___ RECORD EXTRACTS

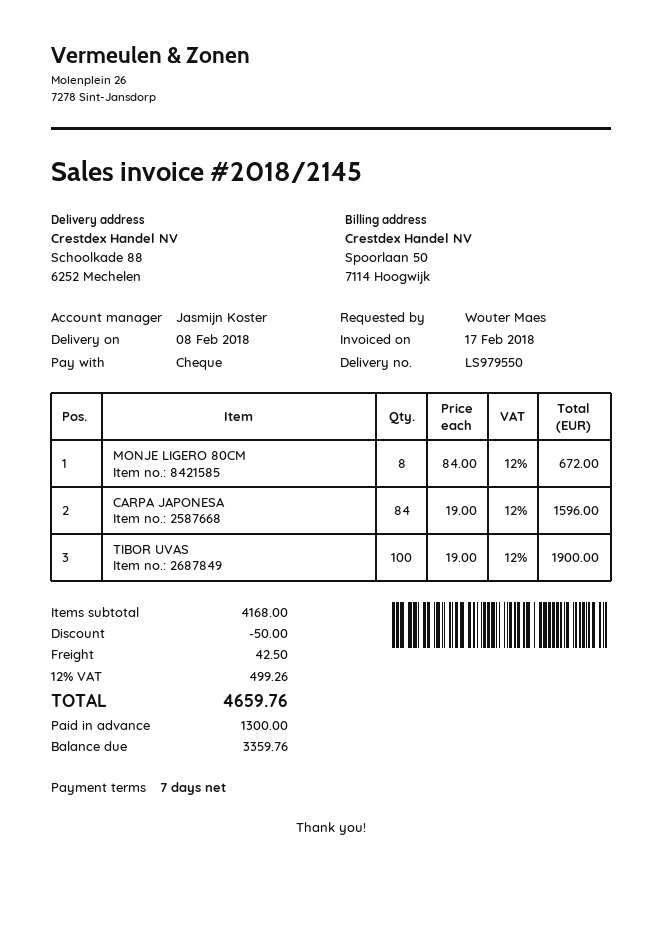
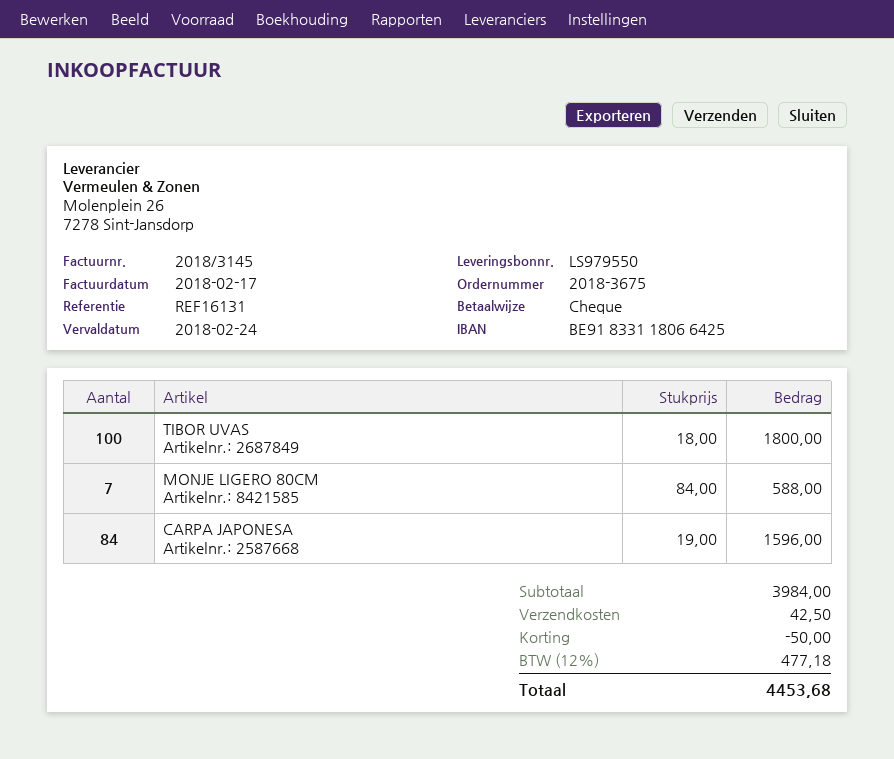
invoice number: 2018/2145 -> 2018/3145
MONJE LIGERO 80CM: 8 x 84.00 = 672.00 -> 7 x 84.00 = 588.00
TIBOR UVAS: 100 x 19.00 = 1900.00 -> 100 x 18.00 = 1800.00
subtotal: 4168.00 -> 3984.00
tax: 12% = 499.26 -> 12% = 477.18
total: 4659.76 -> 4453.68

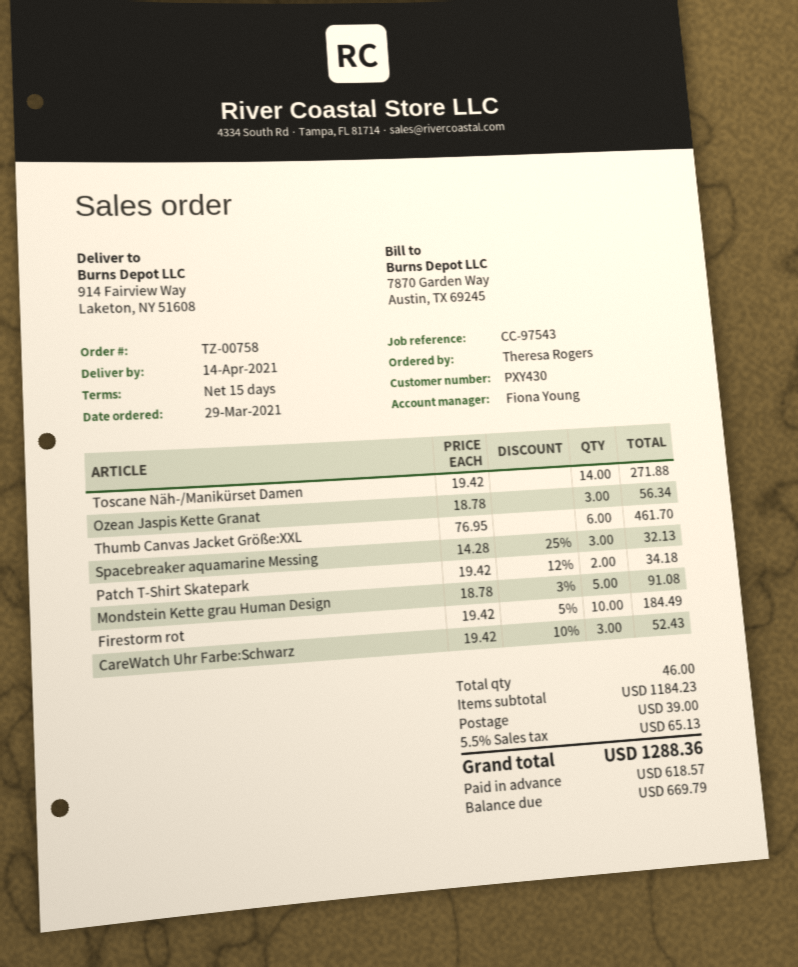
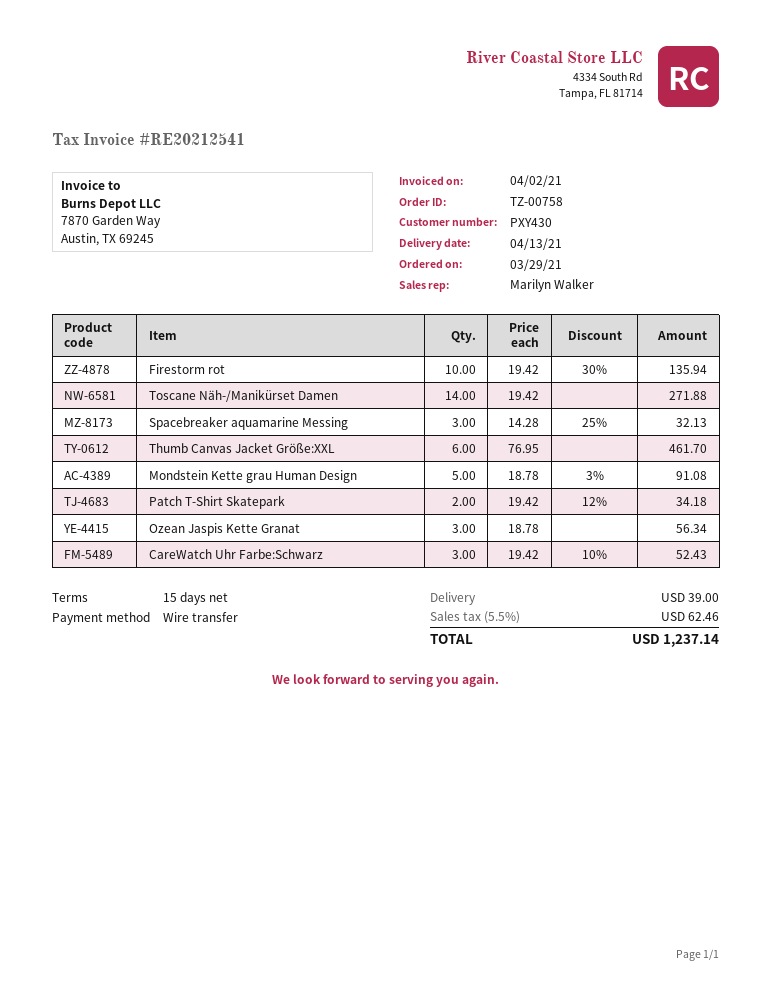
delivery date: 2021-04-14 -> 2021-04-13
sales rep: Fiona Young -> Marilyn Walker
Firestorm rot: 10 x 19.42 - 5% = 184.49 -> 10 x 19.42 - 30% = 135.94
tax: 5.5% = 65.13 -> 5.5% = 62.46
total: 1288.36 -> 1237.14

______

Only the stretch of lines that begins with the one holding "sales rep: Fiona Young -> Marilyn Walker" and ends with the last line above belongs in the answer; please write it out exactly.

sales rep: Fiona Young -> Marilyn Walker
Firestorm rot: 10 x 19.42 - 5% = 184.49 -> 10 x 19.42 - 30% = 135.94
tax: 5.5% = 65.13 -> 5.5% = 62.46
total: 1288.36 -> 1237.14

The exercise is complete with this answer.